Le roman qui a tout commencé

En 1678, un petit roman paraît anonymement à Paris. Pas de nom d'auteur sur la couverture — parce que l'auteur est une femme, et qu'une femme de la haute aristocratie n'est pas censée écrire des romans. Madame de La Fayette (Marie-Madeleine Pioche de la Vergne, comtesse de La Fayette) ne reconnaîtra jamais publiquement la paternité de La Princesse de Clèves. Mais ce court roman — à peine deux cents pages — va fonder le roman psychologique français et poser une question qui obsède encore la littérature trois siècles et demi plus tard : peut-on renoncer à l'amour par lucidité ?

L'histoire : un triangle à la cour d'Henri II

Mademoiselle de Chartres, jeune femme d'une beauté exceptionnelle, est présentée à la cour de France. Elle épouse le prince de Clèves, qui l'aime passionnément — mais qu'elle n'aime pas. Puis elle rencontre le duc de Nemours, le plus séduisant des courtisans, et tombe amoureuse. Amour réciproque, irrésistible — mais jamais consommé. Car la princesse fait quelque chose d'inouï : elle avoue à son mari qu'elle aime un autre homme.

Cet aveu — la scène la plus célèbre du roman — est un coup de tonnerre. Aucune femme de fiction n'a jamais fait ça. La princesse ne demande pas le divorce (impensable au XVIIe siècle). Elle ne fuit pas. Elle dit la vérité à son mari — par honnêteté, par vertu, et peut-être par un désir inconscient de se protéger d'elle-même en mettant un gardien entre elle et sa passion.

Le refus final : la scène qui hante

Le prince de Clèves meurt — en partie de chagrin, persuadé (à tort) que sa femme l'a trahi. La princesse est libre. Nemours est là, amoureux, prêt à tout. Et la princesse refuse. Elle refuse d'épouser l'homme qu'elle aime. Pourquoi ? Parce qu'elle sait que la passion ne dure pas. Parce qu'elle sait que Nemours, séducteur de nature, cessera de l'aimer une fois qu'il la possédera. Parce que le « repos » — la tranquillité de l'âme — lui semble plus précieux que le bonheur incertain de l'amour.

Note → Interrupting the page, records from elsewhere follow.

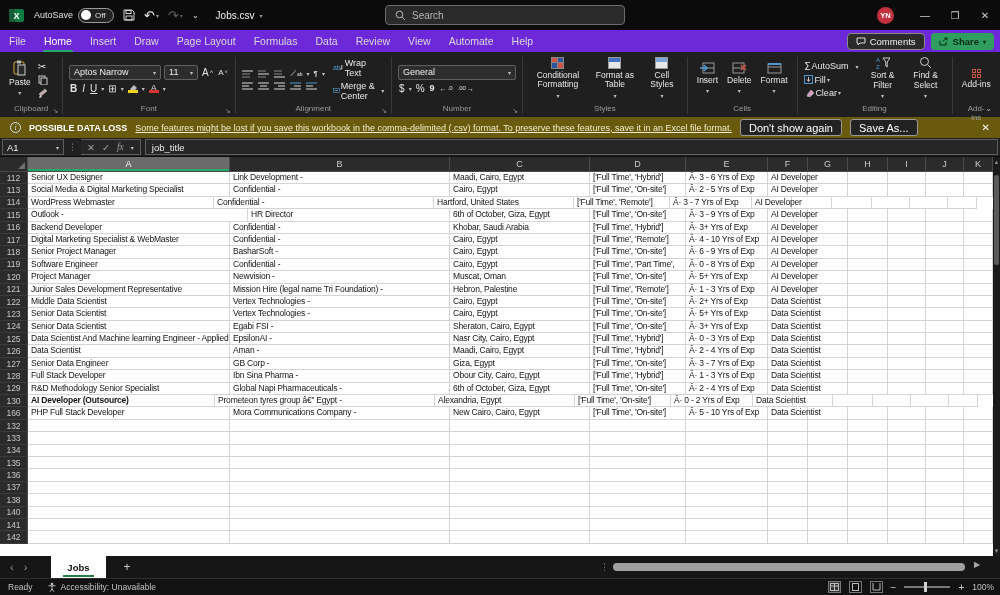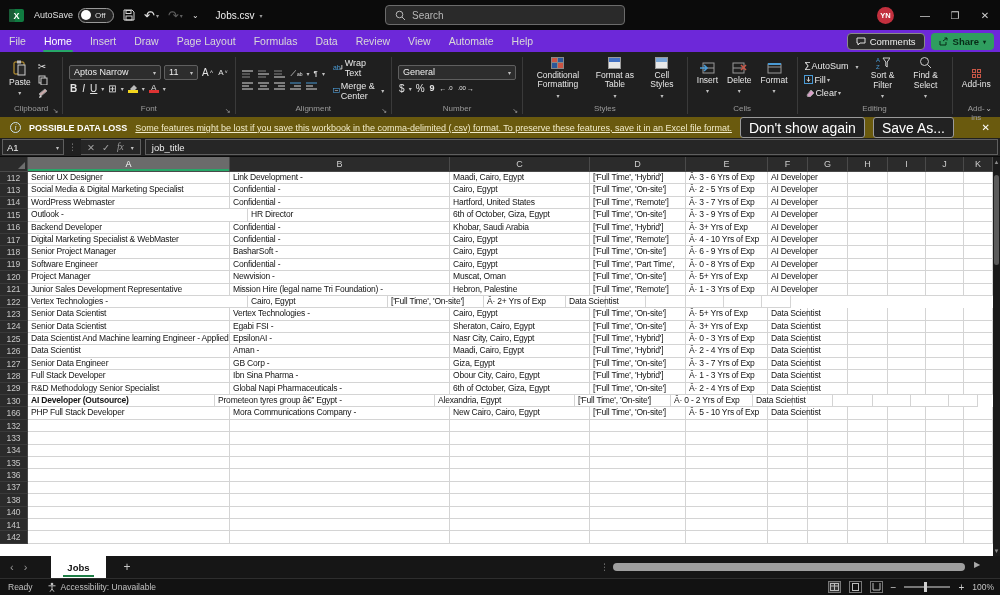"Don't show again" .warn-btn { font-size: 14px -> 11px }
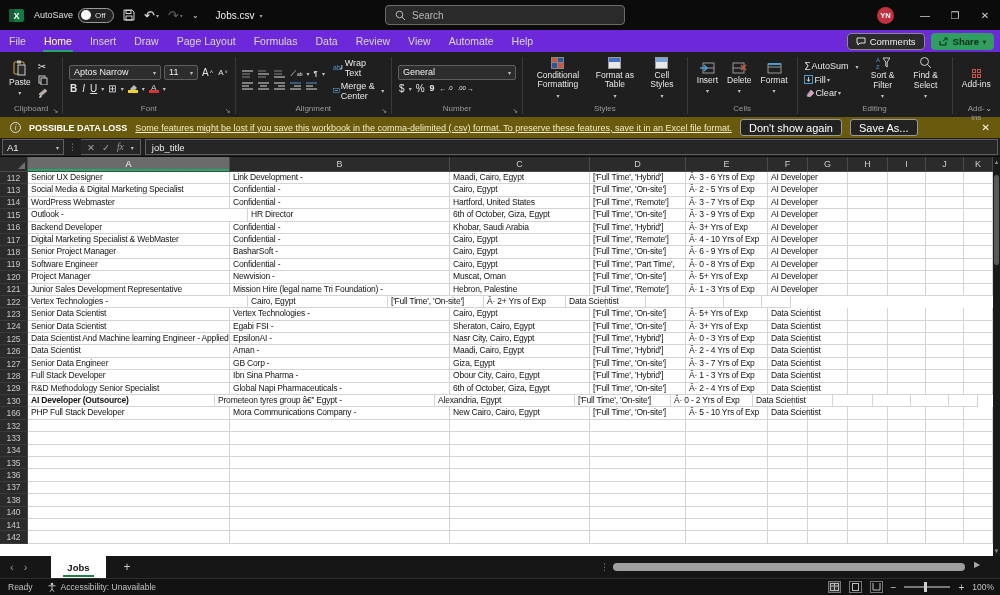"WordPress Webmaster" div.cell { width: 202px -> 186px }
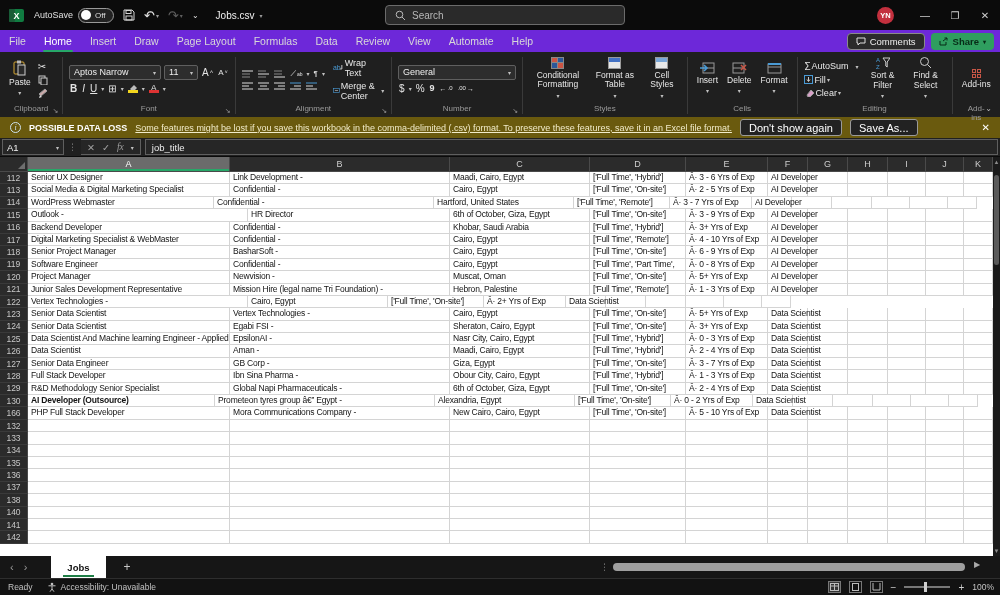"Middle Data Scientist" div.cell { html: none -> <div><span>Middle Data Scientist</span></div> }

Ce refus a divisé les lecteurs depuis trois cent cinquante ans. Est-ce de la sagesse ou de la lâcheté ? De la lucidité ou de la frigidité ? Madame de La Fayette ne donne pas de réponse — et c'est ce silence qui fait la grandeur du roman. Le lecteur est renvoyé à sa propre conception de l'amour : croyez-vous que la passion puisse durer, ou êtes-vous, comme la princesse, convaincu qu'elle se consume elle-même ?

Le premier roman moderne

Avant La Princesse de Clèves, les romans français étaient longs, héroïques, pleins d'aventures et d'invraisemblances. La Fayette invente quelque chose de radicalement nouveau : un roman court, centré sur les sentiments, où l'action est intérieure. Pas de duels, pas de voyages, pas de rebondissements spectaculaires — juste un cœur qui se débat entre le devoir et le désir. C'est le modèle dont découlent Adolphe, Madame Bovary, et tout le roman d'amour français.

La Fayette et la société de cour

Le roman se déroule à la cour d'Henri II (1558-1559), mais c'est la cour de Louis XIV que La Fayette décrit en réalité. La surveillance permanente, les intrigues, les rumeurs, les regards : le monde de la cour est un panoptique où chaque geste est observé et interprété. La princesse ne peut pas aimer en secret — parce qu'il n'y a pas de secret à la cour. Cette pression sociale est l'un des moteurs du drame : la princesse ne lutte pas seulement contre sa passion — elle lutte contre un système qui rend toute intimité impossible.

Pourquoi le lire aujourd'hui

Parce que c'est le roman le plus court et le plus dense de cette liste — cent cinquante pages d'une élégance parfaite. Parce que la question qu'il pose — faut-il céder à l'amour ou lui résister ? — traverse toutes les époques. Et parce que Madame de La Fayette écrit avec une retenue qui cache une profondeur vertigineuse : chaque phrase dit moins qu'elle ne signifie, et c'est au lecteur de combler les blancs.